Record excerpts Block Start

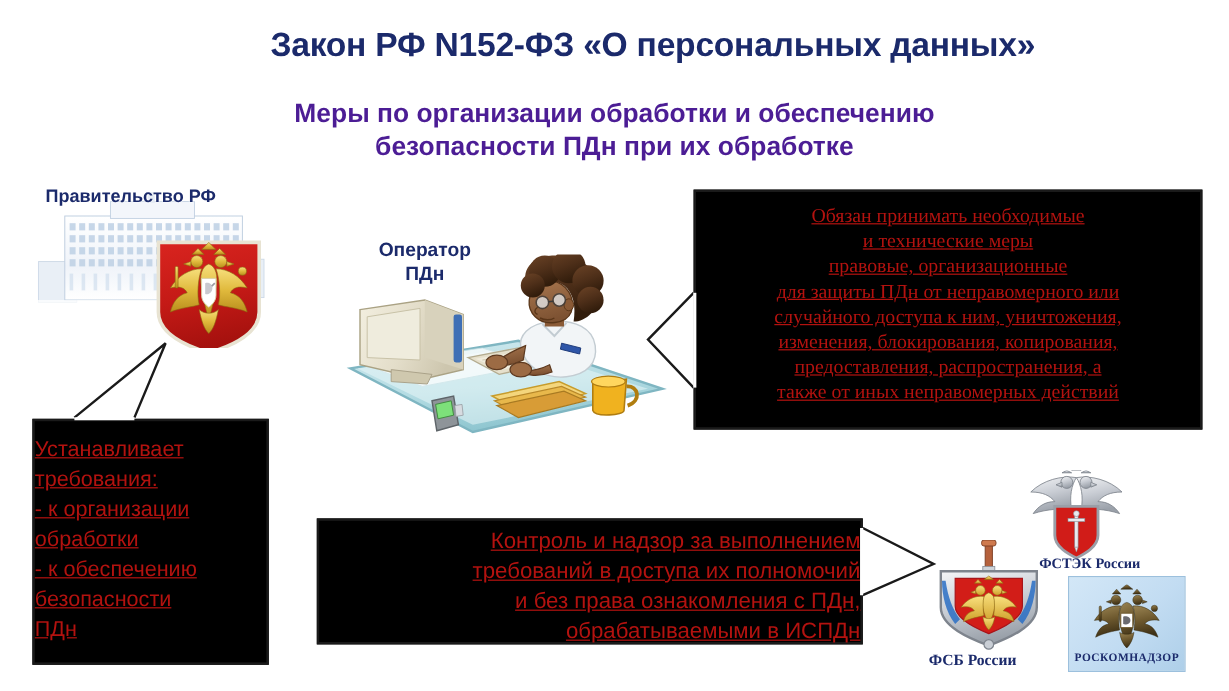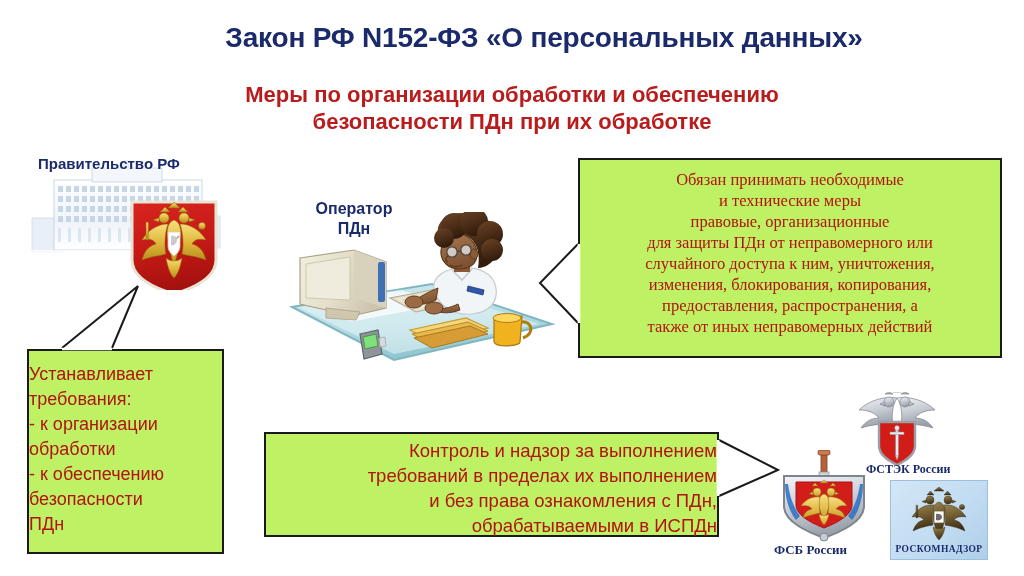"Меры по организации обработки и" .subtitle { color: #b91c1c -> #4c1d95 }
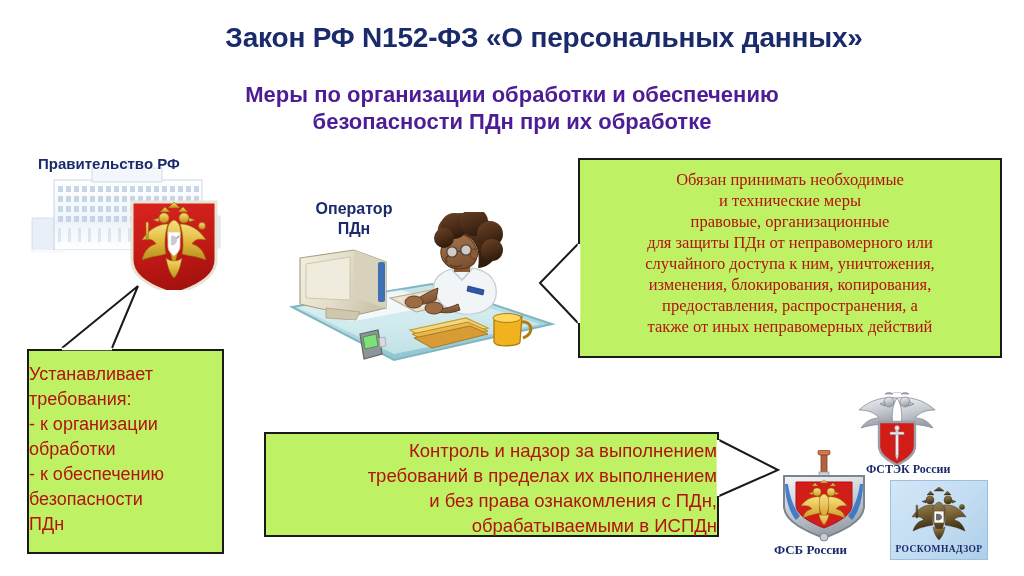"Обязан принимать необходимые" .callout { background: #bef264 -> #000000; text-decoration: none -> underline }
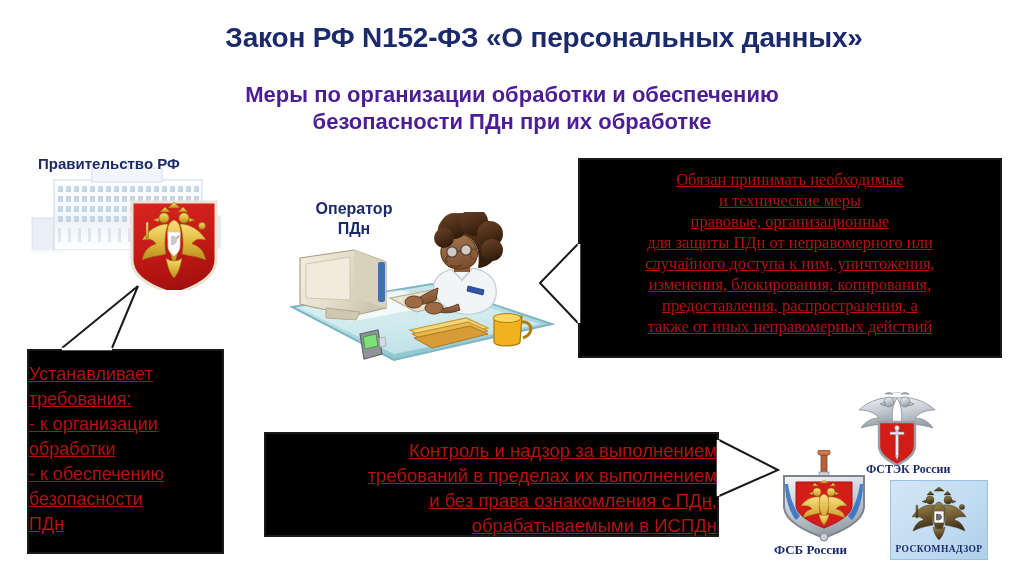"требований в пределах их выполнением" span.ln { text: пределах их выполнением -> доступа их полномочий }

Record excerpts Block End
Record excerpts Block Start

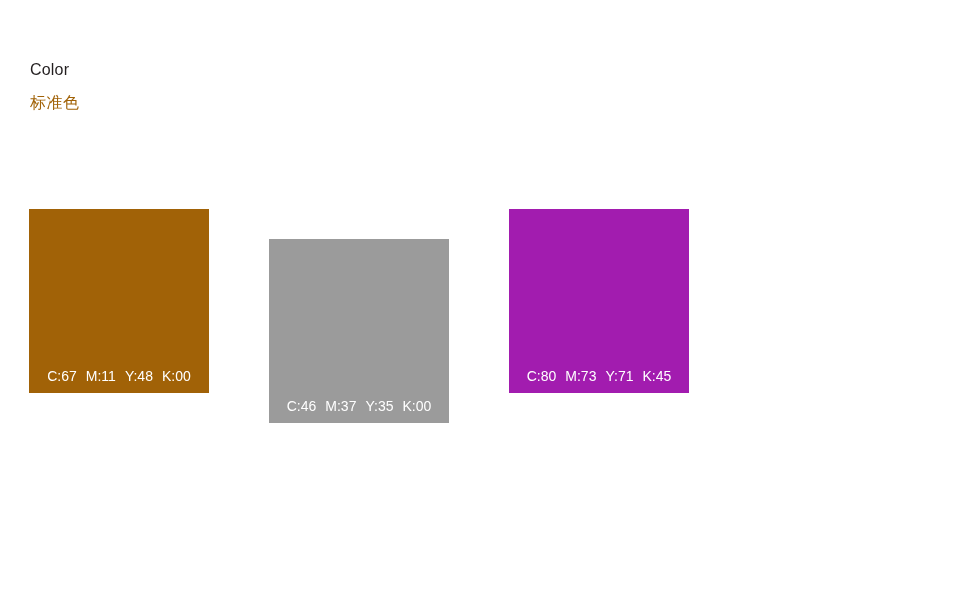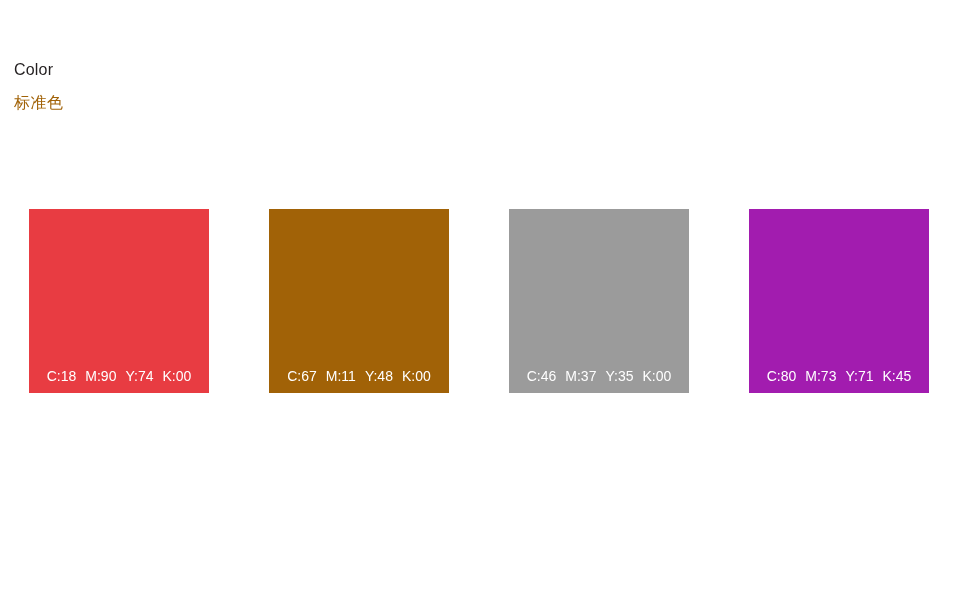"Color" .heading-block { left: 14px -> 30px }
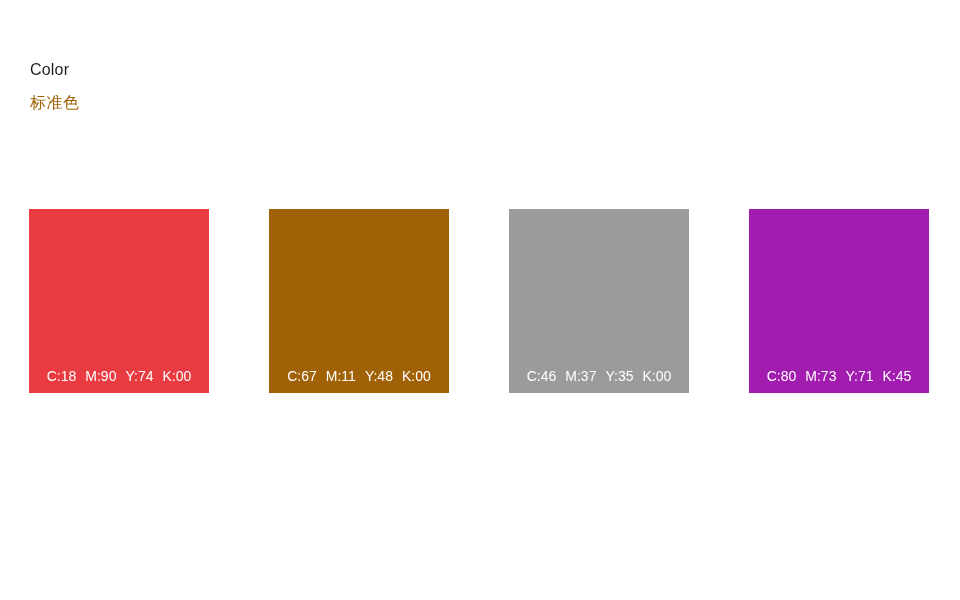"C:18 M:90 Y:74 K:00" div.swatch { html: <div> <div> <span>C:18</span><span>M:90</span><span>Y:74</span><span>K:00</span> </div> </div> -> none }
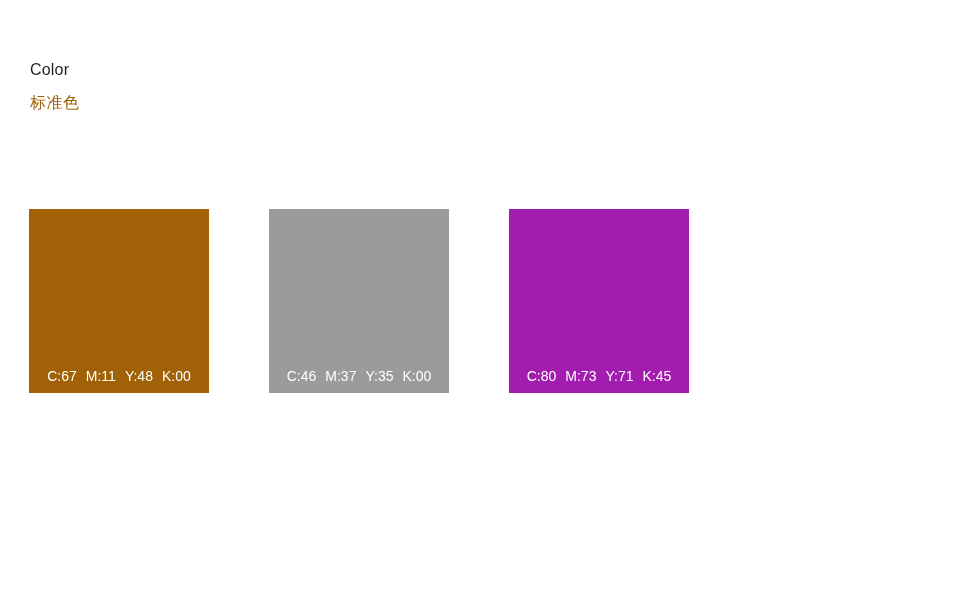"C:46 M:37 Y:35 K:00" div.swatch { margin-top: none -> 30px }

Record excerpts Block End

### Problem requirements
For the data above, set down exactly the lines from the line with "по организации обработки" to the line with "в пределах их", both included, leaving pictures out.

### Output of the task
"Меры по организации обработки и" .subtitle { color: #b91c1c -> #4c1d95 }
"Обязан принимать необходимые" .callout { background: #bef264 -> #000000; text-decoration: none -> underline }
"требований в пределах их выполнением" span.ln { text: пределах их выполнением -> доступа их полномочий }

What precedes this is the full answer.